**Exercise**: Please give back an exact reproduction of the lines from the one with "LV BRILHO: 4 for 1040.00 -> 6 for 1560.00" through the end of the entries below, and no others.
****************************************
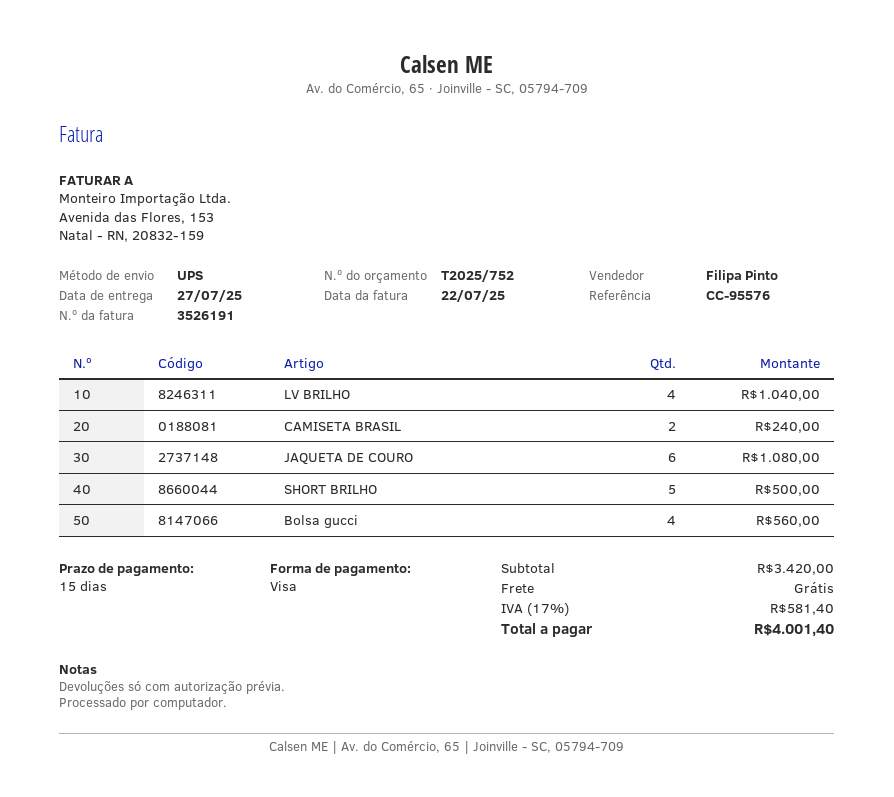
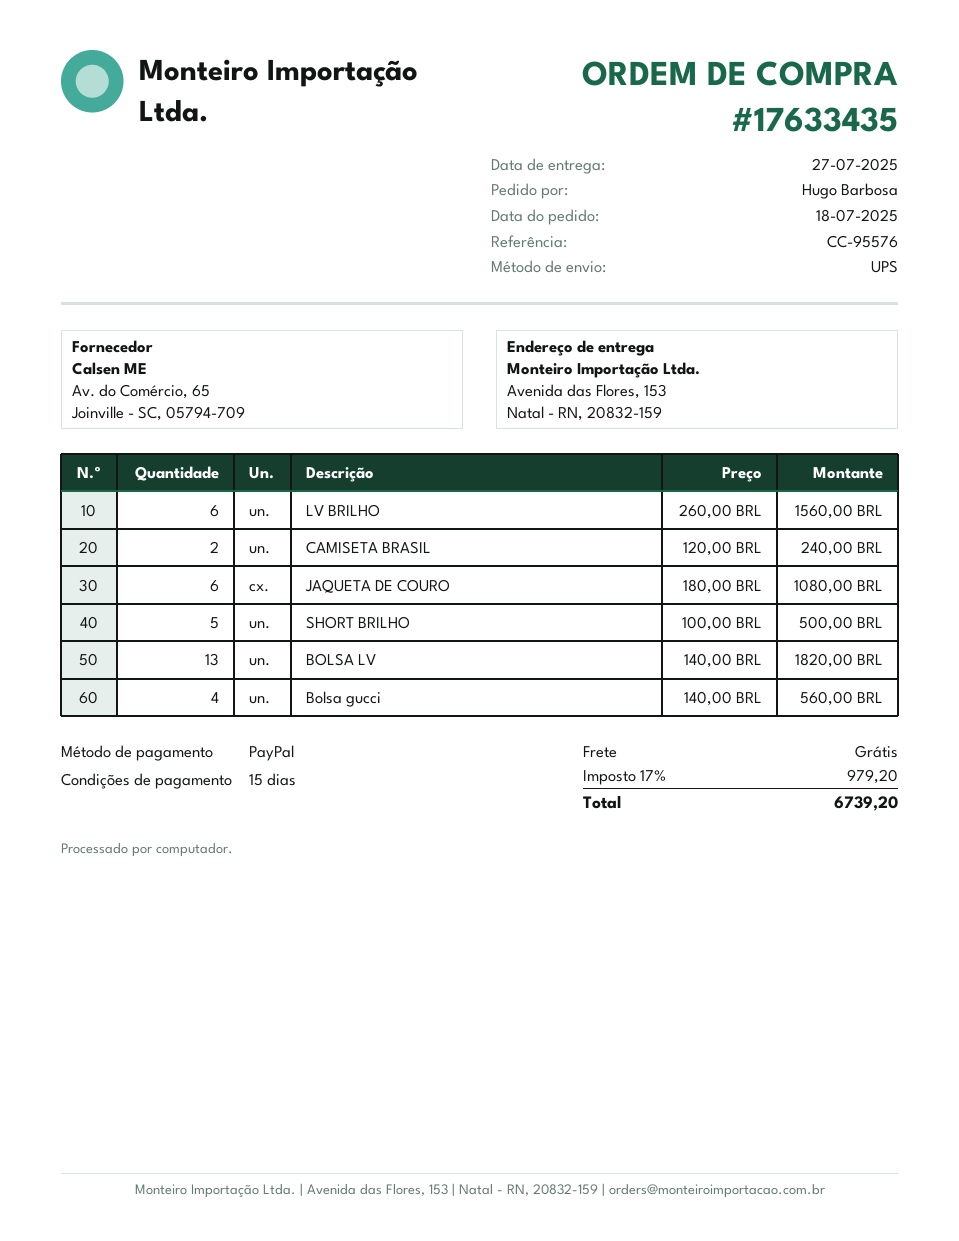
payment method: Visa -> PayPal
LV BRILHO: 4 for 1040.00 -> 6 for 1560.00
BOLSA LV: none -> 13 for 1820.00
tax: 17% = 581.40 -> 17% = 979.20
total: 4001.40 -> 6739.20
****************************************
**Expected answer**:
LV BRILHO: 4 for 1040.00 -> 6 for 1560.00
BOLSA LV: none -> 13 for 1820.00
tax: 17% = 581.40 -> 17% = 979.20
total: 4001.40 -> 6739.20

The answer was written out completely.